Your goal
Everything in the data gets repeated exactly, except for the pictures.
++++ Supplied data
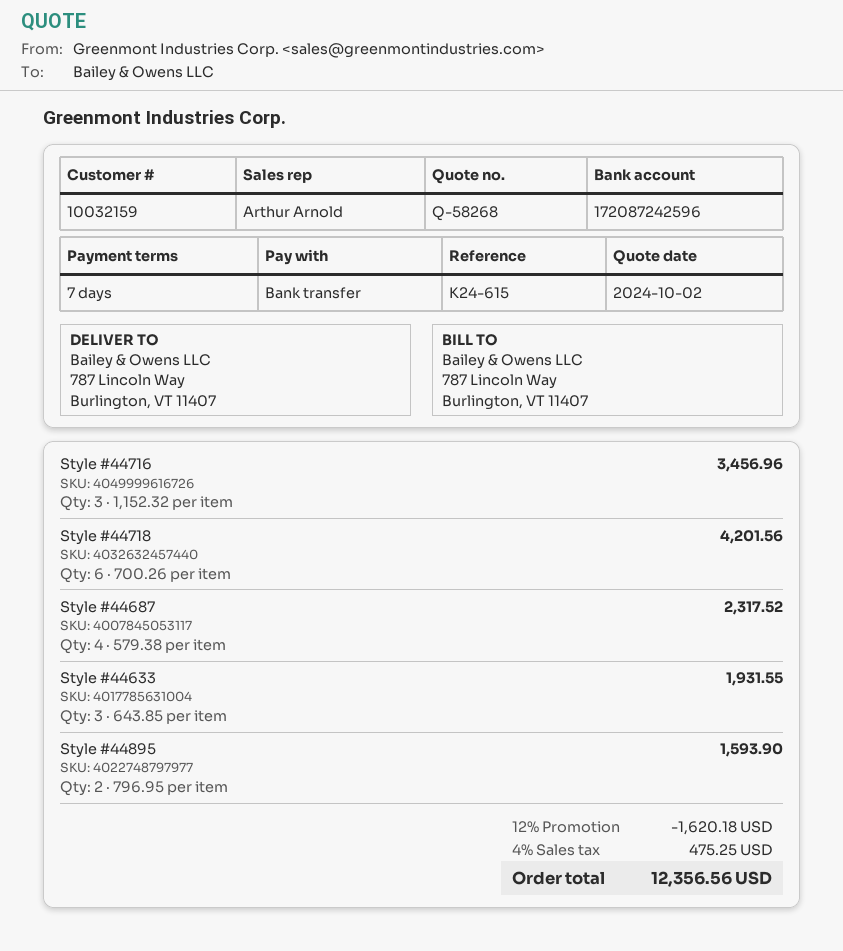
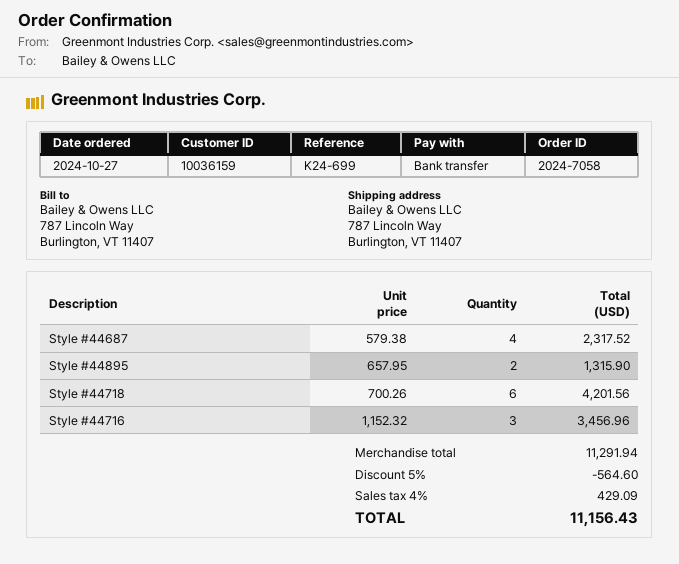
customer number: 10032159 -> 10036159
reference: K24-615 -> K24-699
Style #44633: 3 x 643.85 = 1931.55 -> none
Style #44895: 2 x 796.95 = 1593.90 -> 2 x 657.95 = 1315.90
discount: 12% = 1620.18 -> 5% = 564.60
tax: 4% = 475.25 -> 4% = 429.09
total: 12356.56 -> 11156.43

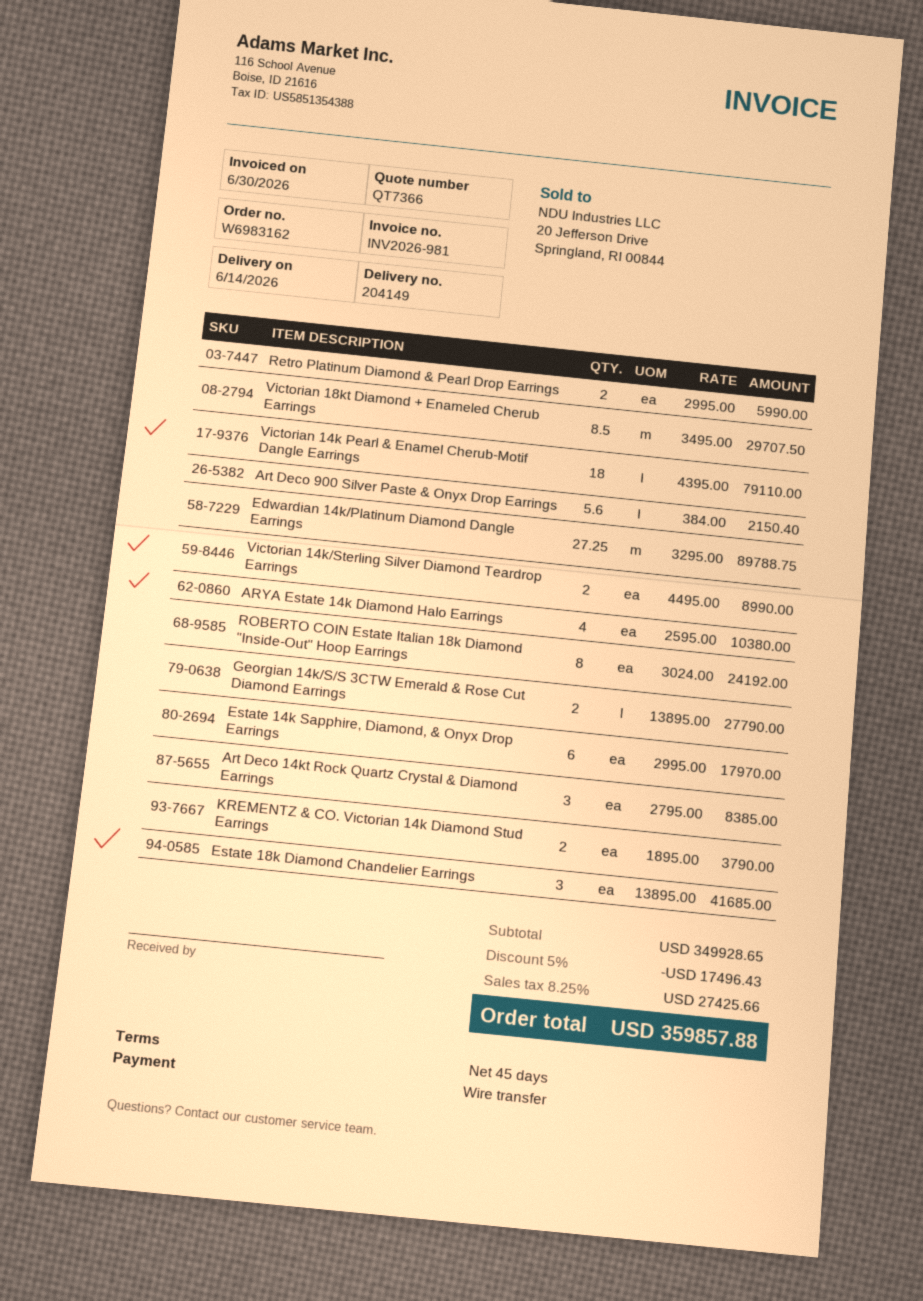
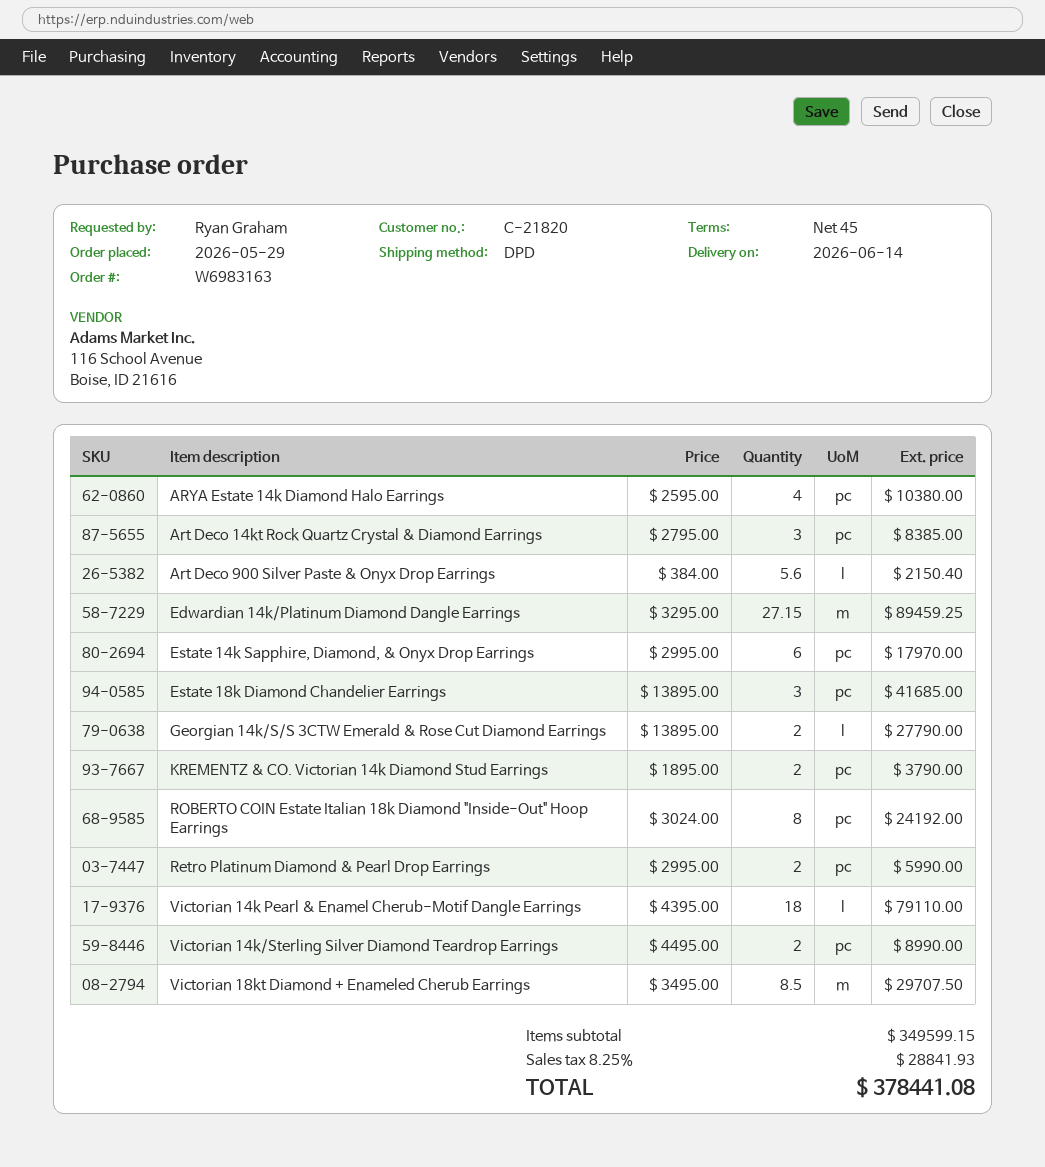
order number: W6983162 -> W6983163
Edwardian 14k/Platinum Diamond Dangle Earrings: 27.25 x 3295.00 = 89788.75 -> 27.15 x 3295.00 = 89459.25
subtotal: 349928.65 -> 349599.15
discount: 5% = 17496.43 -> none
tax: 8.25% = 27425.66 -> 8.25% = 28841.93
total: 359857.88 -> 378441.08

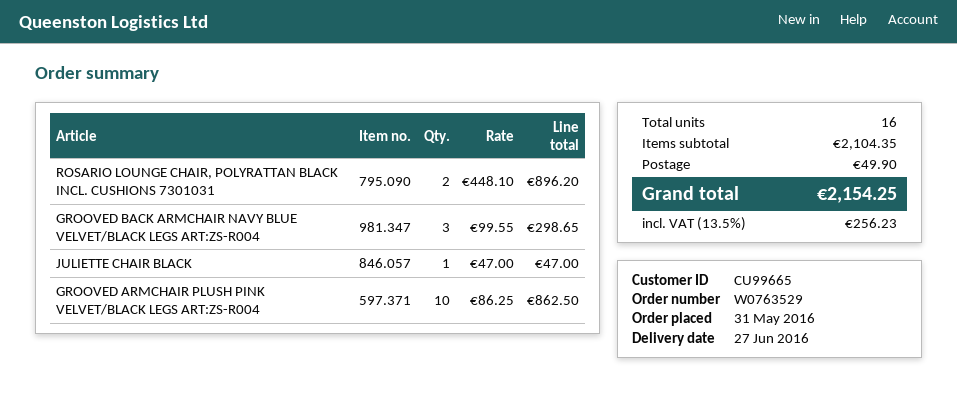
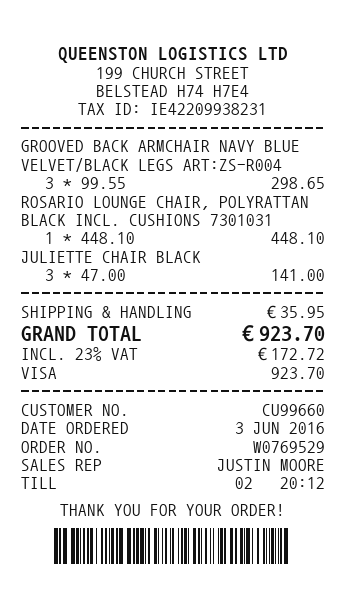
order number: W0763529 -> W0769529
order date: 2016-05-31 -> 2016-06-03
customer number: CU99665 -> CU99660
ROSARIO LOUNGE CHAIR, POLYRATTAN BLACK INCL. CUSHIONS 7301031: 2 x 448.10 = 896.20 -> 1 x 448.10 = 448.10
JULIETTE CHAIR BLACK: 1 x 47.00 = 47.00 -> 3 x 47.00 = 141.00
GROOVED ARMCHAIR PLUSH PINK VELVET/BLACK LEGS ART:ZS-R004: 10 x 86.25 = 862.50 -> none
shipping: 49.90 -> 35.95
tax: 13.5% = 256.23 -> 23% = 172.72
total: 2154.25 -> 923.70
++++++++
Exercise response
customer number: 10032159 -> 10036159
reference: K24-615 -> K24-699
Style #44633: 3 x 643.85 = 1931.55 -> none
Style #44895: 2 x 796.95 = 1593.90 -> 2 x 657.95 = 1315.90
discount: 12% = 1620.18 -> 5% = 564.60
tax: 4% = 475.25 -> 4% = 429.09
total: 12356.56 -> 11156.43

order number: W6983162 -> W6983163
Edwardian 14k/Platinum Diamond Dangle Earrings: 27.25 x 3295.00 = 89788.75 -> 27.15 x 3295.00 = 89459.25
subtotal: 349928.65 -> 349599.15
discount: 5% = 17496.43 -> none
tax: 8.25% = 27425.66 -> 8.25% = 28841.93
total: 359857.88 -> 378441.08

order number: W0763529 -> W0769529
order date: 2016-05-31 -> 2016-06-03
customer number: CU99665 -> CU99660
ROSARIO LOUNGE CHAIR, POLYRATTAN BLACK INCL. CUSHIONS 7301031: 2 x 448.10 = 896.20 -> 1 x 448.10 = 448.10
JULIETTE CHAIR BLACK: 1 x 47.00 = 47.00 -> 3 x 47.00 = 141.00
GROOVED ARMCHAIR PLUSH PINK VELVET/BLACK LEGS ART:ZS-R004: 10 x 86.25 = 862.50 -> none
shipping: 49.90 -> 35.95
tax: 13.5% = 256.23 -> 23% = 172.72
total: 2154.25 -> 923.70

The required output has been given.